**STORED DATA**

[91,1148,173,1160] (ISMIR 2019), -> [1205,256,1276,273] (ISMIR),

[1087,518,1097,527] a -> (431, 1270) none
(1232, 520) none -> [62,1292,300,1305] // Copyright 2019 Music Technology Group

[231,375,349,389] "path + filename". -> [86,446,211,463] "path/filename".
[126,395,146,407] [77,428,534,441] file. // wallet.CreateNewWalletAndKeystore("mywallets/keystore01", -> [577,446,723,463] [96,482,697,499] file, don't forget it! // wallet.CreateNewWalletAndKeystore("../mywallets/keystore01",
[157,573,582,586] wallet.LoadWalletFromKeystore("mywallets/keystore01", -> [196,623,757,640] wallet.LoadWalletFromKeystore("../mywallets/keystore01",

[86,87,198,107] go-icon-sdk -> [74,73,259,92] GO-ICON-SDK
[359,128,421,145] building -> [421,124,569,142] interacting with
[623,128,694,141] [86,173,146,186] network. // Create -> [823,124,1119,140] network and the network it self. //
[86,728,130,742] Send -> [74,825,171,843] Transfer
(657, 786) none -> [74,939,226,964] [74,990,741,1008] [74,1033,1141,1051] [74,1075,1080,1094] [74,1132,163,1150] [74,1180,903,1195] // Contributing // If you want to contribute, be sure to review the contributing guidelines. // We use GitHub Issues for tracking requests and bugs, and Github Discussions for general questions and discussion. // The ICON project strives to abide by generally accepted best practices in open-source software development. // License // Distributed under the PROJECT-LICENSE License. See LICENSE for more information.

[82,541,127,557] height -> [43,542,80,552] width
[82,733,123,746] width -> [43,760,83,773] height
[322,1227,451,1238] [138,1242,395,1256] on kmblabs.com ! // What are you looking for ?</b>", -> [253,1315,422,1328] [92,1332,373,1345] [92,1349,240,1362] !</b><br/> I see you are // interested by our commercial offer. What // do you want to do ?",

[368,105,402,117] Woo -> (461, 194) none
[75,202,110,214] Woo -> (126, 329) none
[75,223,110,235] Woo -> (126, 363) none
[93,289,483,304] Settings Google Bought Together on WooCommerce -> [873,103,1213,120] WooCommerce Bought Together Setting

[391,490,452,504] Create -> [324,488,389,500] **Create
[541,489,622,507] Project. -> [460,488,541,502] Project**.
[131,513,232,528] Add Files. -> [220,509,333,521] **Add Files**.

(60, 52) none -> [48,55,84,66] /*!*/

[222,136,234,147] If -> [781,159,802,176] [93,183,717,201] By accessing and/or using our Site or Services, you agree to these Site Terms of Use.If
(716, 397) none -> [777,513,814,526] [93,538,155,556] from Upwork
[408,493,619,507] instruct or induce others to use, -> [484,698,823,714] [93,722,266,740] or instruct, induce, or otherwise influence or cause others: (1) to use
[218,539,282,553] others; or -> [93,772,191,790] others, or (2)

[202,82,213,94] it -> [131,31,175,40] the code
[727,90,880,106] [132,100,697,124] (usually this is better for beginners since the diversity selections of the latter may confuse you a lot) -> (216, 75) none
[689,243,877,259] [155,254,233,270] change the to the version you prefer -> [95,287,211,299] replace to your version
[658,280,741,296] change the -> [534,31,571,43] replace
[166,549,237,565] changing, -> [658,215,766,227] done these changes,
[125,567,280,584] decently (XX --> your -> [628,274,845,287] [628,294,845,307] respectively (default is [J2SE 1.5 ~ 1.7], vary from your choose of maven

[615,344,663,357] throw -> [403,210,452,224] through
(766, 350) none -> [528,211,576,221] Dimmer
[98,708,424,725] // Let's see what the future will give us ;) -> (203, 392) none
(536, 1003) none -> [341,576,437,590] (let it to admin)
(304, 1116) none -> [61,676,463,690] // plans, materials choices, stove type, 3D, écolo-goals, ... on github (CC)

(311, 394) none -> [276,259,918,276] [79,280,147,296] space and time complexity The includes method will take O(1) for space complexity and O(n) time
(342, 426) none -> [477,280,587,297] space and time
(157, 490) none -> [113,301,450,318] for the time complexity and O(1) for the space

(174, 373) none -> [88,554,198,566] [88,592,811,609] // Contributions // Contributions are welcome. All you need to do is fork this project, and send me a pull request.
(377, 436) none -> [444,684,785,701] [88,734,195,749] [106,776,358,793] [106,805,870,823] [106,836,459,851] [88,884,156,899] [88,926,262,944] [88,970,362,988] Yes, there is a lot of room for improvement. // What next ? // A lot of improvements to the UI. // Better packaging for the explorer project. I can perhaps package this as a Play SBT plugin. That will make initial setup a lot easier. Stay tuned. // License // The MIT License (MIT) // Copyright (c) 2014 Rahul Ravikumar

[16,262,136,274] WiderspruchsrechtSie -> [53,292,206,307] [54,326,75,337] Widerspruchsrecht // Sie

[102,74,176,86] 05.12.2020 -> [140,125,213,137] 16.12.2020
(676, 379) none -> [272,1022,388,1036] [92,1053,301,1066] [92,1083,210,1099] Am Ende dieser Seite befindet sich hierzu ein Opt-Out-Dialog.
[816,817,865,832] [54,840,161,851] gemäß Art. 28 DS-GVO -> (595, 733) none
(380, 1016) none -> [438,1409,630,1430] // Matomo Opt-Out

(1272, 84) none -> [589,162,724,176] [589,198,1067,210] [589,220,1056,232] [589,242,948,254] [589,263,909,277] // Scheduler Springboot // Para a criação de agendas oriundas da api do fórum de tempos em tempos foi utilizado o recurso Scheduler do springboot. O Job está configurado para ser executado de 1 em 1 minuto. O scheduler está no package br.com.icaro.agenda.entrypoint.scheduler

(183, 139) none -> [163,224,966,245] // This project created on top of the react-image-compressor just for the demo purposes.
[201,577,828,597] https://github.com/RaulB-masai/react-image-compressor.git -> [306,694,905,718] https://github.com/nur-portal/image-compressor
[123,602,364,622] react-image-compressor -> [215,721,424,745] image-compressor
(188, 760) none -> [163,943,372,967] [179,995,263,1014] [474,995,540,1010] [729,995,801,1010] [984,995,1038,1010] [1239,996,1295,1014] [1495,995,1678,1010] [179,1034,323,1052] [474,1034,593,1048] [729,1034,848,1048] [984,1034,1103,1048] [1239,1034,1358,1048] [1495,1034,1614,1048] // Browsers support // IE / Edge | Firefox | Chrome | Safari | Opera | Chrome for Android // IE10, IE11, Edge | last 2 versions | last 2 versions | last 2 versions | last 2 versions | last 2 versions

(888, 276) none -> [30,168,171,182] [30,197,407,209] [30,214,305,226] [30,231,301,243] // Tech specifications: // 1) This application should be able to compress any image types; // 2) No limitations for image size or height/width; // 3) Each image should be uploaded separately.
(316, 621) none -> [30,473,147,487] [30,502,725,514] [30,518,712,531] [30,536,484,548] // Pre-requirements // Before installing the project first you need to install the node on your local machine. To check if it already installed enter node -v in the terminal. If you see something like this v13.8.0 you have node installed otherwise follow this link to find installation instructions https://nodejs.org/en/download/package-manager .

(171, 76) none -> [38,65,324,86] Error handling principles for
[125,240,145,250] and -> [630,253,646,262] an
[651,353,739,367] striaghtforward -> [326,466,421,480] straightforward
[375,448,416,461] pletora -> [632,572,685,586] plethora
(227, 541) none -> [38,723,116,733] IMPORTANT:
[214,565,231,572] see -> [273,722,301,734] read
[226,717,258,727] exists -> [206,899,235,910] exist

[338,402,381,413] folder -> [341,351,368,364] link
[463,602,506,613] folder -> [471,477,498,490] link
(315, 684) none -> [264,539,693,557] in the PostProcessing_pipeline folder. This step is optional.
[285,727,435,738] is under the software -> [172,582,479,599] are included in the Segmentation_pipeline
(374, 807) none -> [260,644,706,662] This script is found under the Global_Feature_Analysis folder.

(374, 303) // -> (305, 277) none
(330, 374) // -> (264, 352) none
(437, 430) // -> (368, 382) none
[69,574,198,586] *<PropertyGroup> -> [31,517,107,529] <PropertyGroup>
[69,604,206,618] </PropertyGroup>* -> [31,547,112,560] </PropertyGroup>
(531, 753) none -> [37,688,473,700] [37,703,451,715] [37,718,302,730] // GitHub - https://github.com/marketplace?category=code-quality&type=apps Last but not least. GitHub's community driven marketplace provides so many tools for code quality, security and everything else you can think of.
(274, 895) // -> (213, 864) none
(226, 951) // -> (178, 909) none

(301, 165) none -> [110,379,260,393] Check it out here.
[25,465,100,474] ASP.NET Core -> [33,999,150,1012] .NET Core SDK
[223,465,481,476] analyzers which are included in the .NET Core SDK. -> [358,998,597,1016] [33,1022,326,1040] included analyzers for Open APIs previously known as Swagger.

**YOUR GOAL**
Retype exactly the lines of the data above that fall between the line with "(60, 52) none -> [48,55,84,66] /*!*/" and the line with "(174, 373) none", inclusive, and add nothing.

**YOUR SOLUTION**
(60, 52) none -> [48,55,84,66] /*!*/

[222,136,234,147] If -> [781,159,802,176] [93,183,717,201] By accessing and/or using our Site or Services, you agree to these Site Terms of Use.If
(716, 397) none -> [777,513,814,526] [93,538,155,556] from Upwork
[408,493,619,507] instruct or induce others to use, -> [484,698,823,714] [93,722,266,740] or instruct, induce, or otherwise influence or cause others: (1) to use
[218,539,282,553] others; or -> [93,772,191,790] others, or (2)

[202,82,213,94] it -> [131,31,175,40] the code
[727,90,880,106] [132,100,697,124] (usually this is better for beginners since the diversity selections of the latter may confuse you a lot) -> (216, 75) none
[689,243,877,259] [155,254,233,270] change the to the version you prefer -> [95,287,211,299] replace to your version
[658,280,741,296] change the -> [534,31,571,43] replace
[166,549,237,565] changing, -> [658,215,766,227] done these changes,
[125,567,280,584] decently (XX --> your -> [628,274,845,287] [628,294,845,307] respectively (default is [J2SE 1.5 ~ 1.7], vary from your choose of maven

[615,344,663,357] throw -> [403,210,452,224] through
(766, 350) none -> [528,211,576,221] Dimmer
[98,708,424,725] // Let's see what the future will give us ;) -> (203, 392) none
(536, 1003) none -> [341,576,437,590] (let it to admin)
(304, 1116) none -> [61,676,463,690] // plans, materials choices, stove type, 3D, écolo-goals, ... on github (CC)

(311, 394) none -> [276,259,918,276] [79,280,147,296] space and time complexity The includes method will take O(1) for space complexity and O(n) time
(342, 426) none -> [477,280,587,297] space and time
(157, 490) none -> [113,301,450,318] for the time complexity and O(1) for the space

(174, 373) none -> [88,554,198,566] [88,592,811,609] // Contributions // Contributions are welcome. All you need to do is fork this project, and send me a pull request.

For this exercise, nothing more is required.